In this way, data collected from intact brains are greatly enhanced, allowing individual synapses (thousands) to be detected and tracked during experiments over several days.

To follow changes in receptors in living mice over time, the researchers then used a microscope to repeatedly image the same synapses in mice over several weeks. After taking baseline images, the team placed the animals in a room with novel visual, odor, and tactile stimuli for five minutes.

They then imaged the same areas of the brain every other day to see if and how the new stimuli affected the number of synaptic glutamate receptors.

Although the focus of their research was to develop a suite of methods for analyzing changes at the synaptic level in a variety of contexts, the researchers found that this simple environmental change caused changes in the fluorescence spectrum across synapses in the cerebral cortex. We found that it induced changes, indicating synaptic-synaptic relationships. Animals exposed to new environments tended to have stronger muscles, with some gaining strength and others losing strength.

The research has been made possible by close collaboration between scientists with different expertise, from molecular biology to artificial intelligence, who usually don’t work closely together. But such collaborations are encouraged at the multidisciplinary Kavli Neuroscience Discovery Institute, Bergles says.

Researchers are now using this machine learning approach to study synaptic alterations in animal models of Alzheimer’s disease, and the method may shed new light on synaptic alterations that occur in other disease and injury contexts. i think i can make it.

“We’re really looking forward to seeing where and how others in the scientific community take this,” Slam said.

Funding: The experiments in this study were performed by Yu Kang Xu (PhD student and JHU Kavli Neuroscience Discovery Institute Fellow) and Dr. Austin Graves. (JHU Biomedical Engineering Assistant Professor) and Gabrielle Coste (JHU Neuroscience PhD Student). This study was funded by the National Institutes of Health (RO1 RF1MH121539).

About this AI and neuroscience research news

author: Vanessa Wasta
sauce: johns hopkins medicine
contact: Vanessa Wasta – Johns Hopkins University School of Medicine
image: Image credited to Neuroscience News

Original research: open access.
“Cross-Modality Supervised Image Restoration Enables Nanoscale Tracking of Synaptic Plasticity in Living Mice” by Dwight Bergles et al. nature method


overview

Cross-modality supervised image restoration enables nanoscale tracking of synaptic plasticity in living mice

Learning is thought to involve alterations in synaptic glutamate receptors, submicron structures that mediate communication between neurons in the central nervous system.

The small size and high density of synapses make them difficult to degrade in vivo, limiting our ability to directly link receptor dynamics to animal behavior.
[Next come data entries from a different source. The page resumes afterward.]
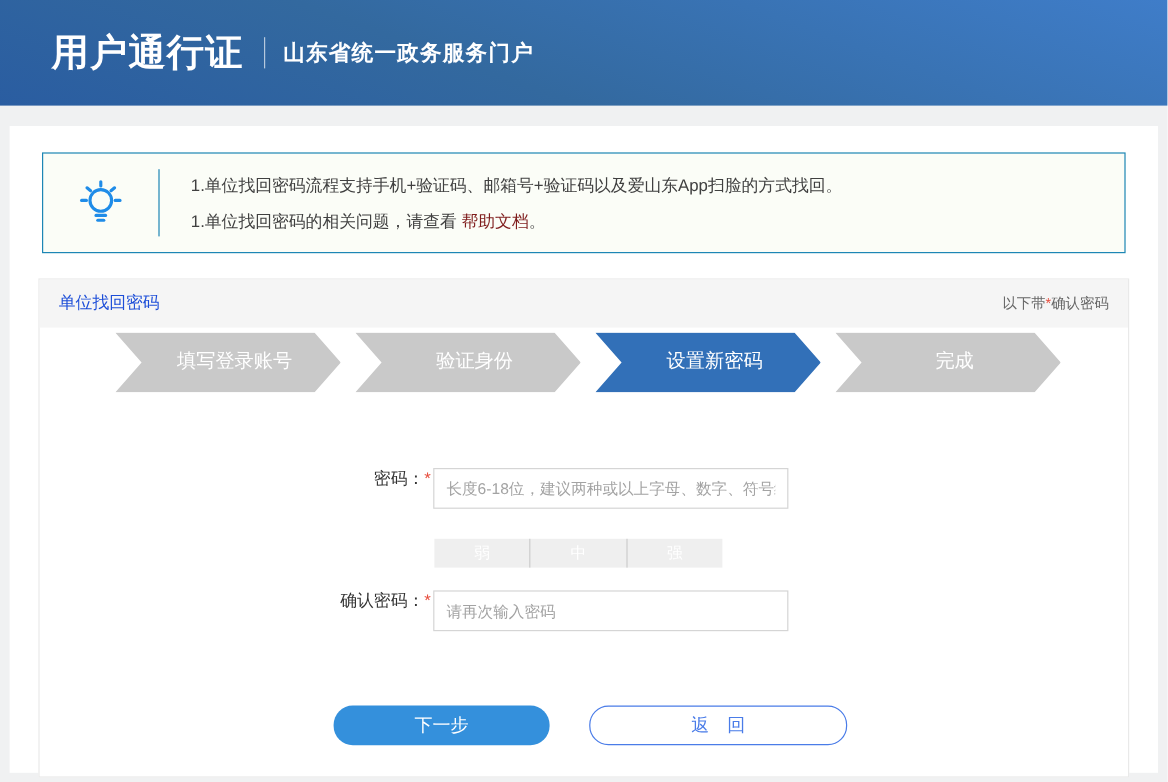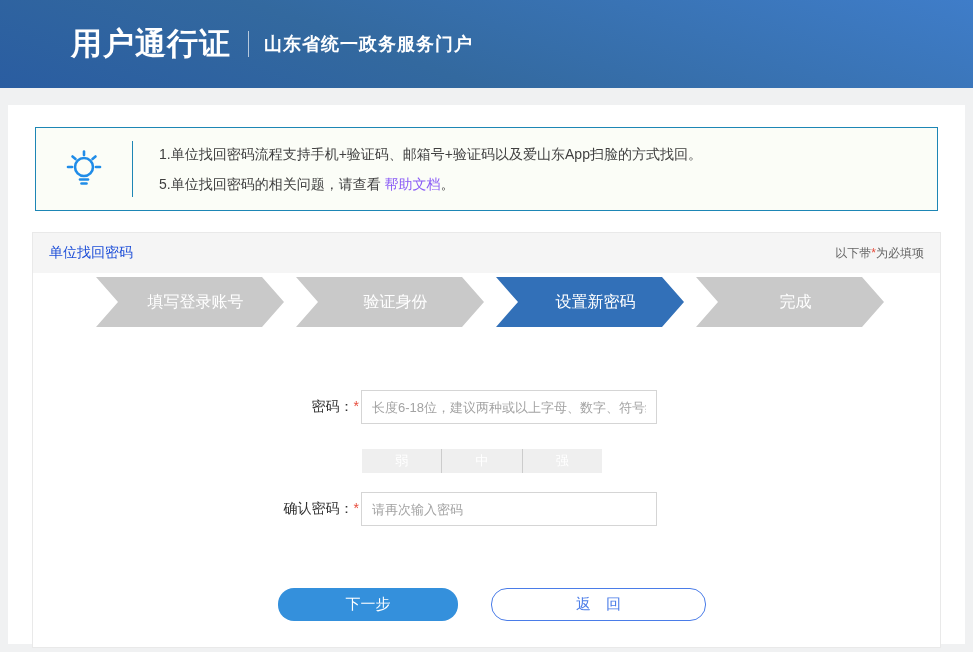--- a/index.html
+++ b/index.html
@@ -16,7 +16,7 @@
     background: linear-gradient(20deg, #2a5da1 0%, #33699f 40%, #3f7dc9 100%);
     display: flex;
     align-items: center;
-    padding-left: 71px;
+    padding-left: 43px;
   }
   .app-title {
     color: #fff;

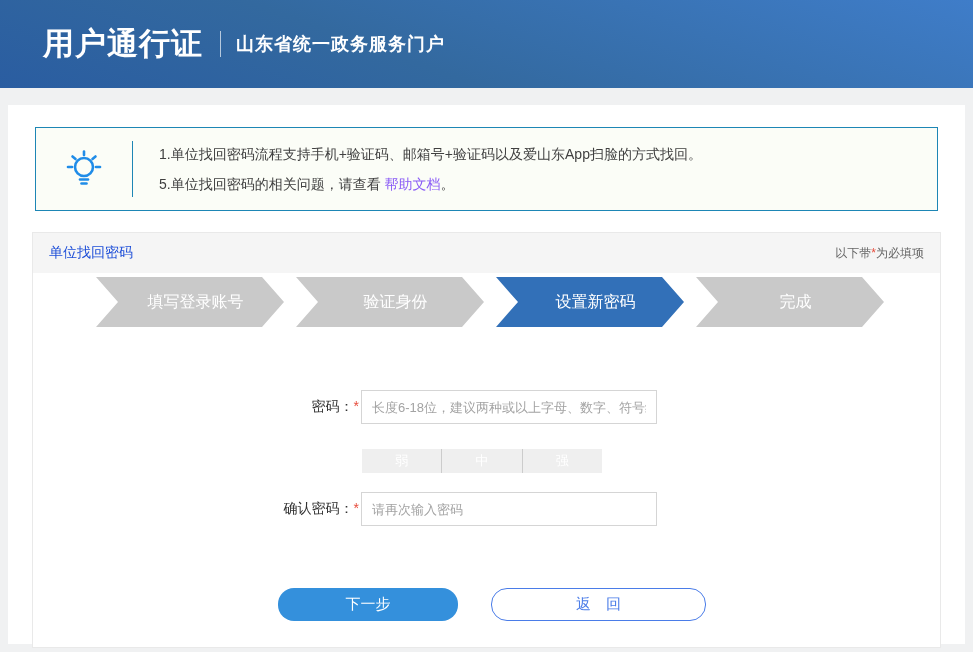--- a/index.html
+++ b/index.html
@@ -215,7 +215,7 @@
     <div class="tip-divider"></div>
     <div class="tip-text">
       <div>1.单位找回密码流程支持手机+验证码、邮箱号+验证码以及爱山东App扫脸的方式找回。</div>
-      <div><span>5.单位找回密码的相关问题，请查看 </span><a class="tip-link">帮助文档</a><span>。</span></div>
+      <div><span>1.单位找回密码的相关问题，请查看 </span><a class="tip-link">帮助文档</a><span>。</span></div>
     </div>
   </div>
 

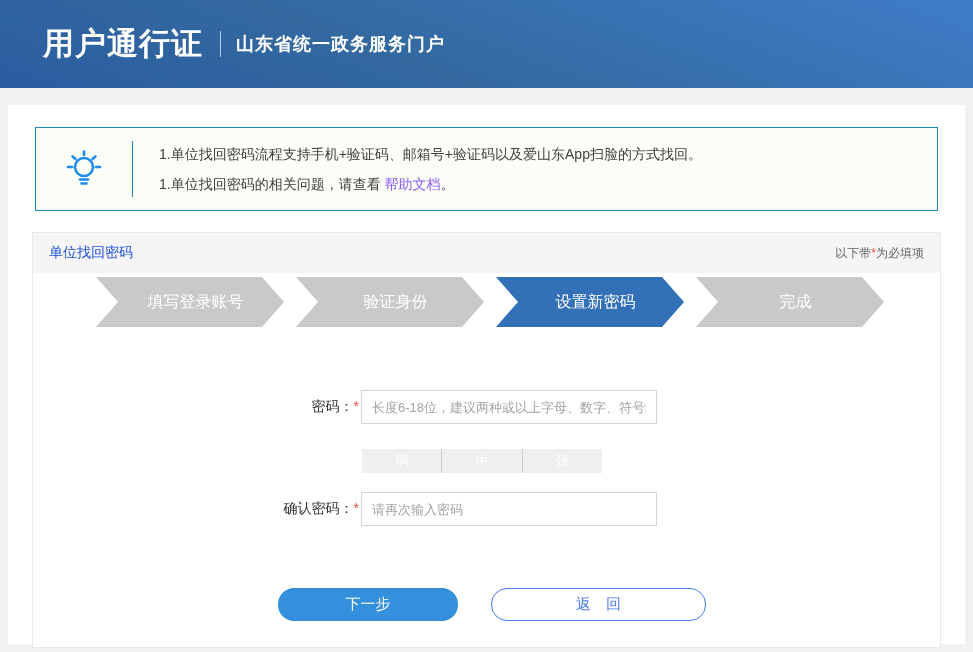--- a/index.html
+++ b/index.html
@@ -75,7 +75,7 @@
     color: #404040;
     line-height: 30px;
   }
-  .tip-link { color: #8b5cf6; text-decoration: none; cursor: pointer; }
+  .tip-link { color: #7f1d1d; text-decoration: none; cursor: pointer; }
 
   
   .form-panel {

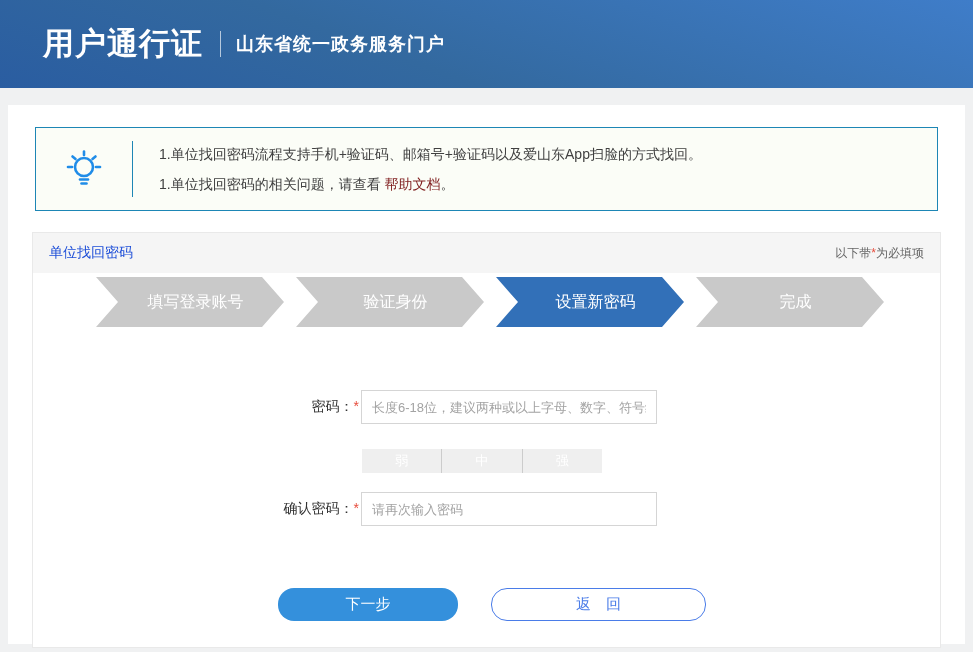--- a/index.html
+++ b/index.html
@@ -223,7 +223,7 @@
 
     <div class="panel-header">
       <div class="panel-title">单位找回密码</div>
-      <div class="required-note"><span>以下带</span><span class="star">*</span><span>为必填项</span></div>
+      <div class="required-note"><span>以下带</span><span class="star">*</span><span>确认密码</span></div>
     </div>
 
     <div class="steps">

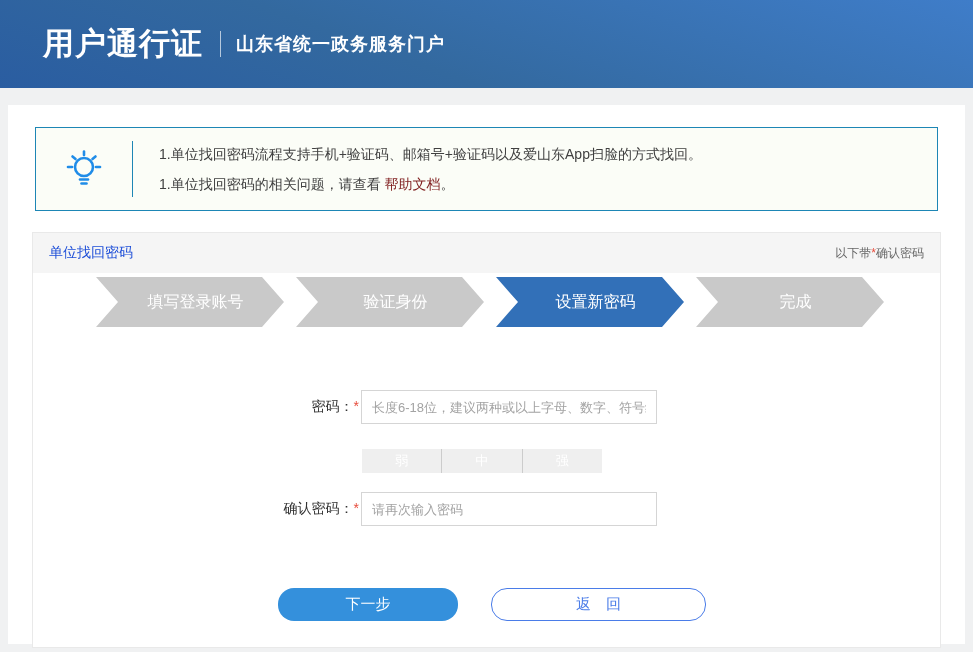--- a/index.html
+++ b/index.html
@@ -119,7 +119,7 @@
   
   .form-row {
     display: flex;
-    align-items: center;
+    align-items: flex-start;
   }
   .row-password { margin-top: 63px; }
   .row-confirm  { margin-top: 19px; }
Here, we have developed a method that combines computational and biological methods to overcome these challenges.

First, we trained a deep learning image restoration algorithm that combines the advantages of in vitro super-resolution and in vivo imaging modalities to overcome the limitations inherent in each optical system.

Applied to in vivo images of transgenic mice expressing fluorescently labeled glutamate receptors, this repair algorithm super-resolves synapses and allows us to track behavior-related synaptic plasticity with high spatial resolution.

This method demonstrates the ability of image enhancements to learn from ex vivo data and imaging techniques to improve in vivo imaging resolution.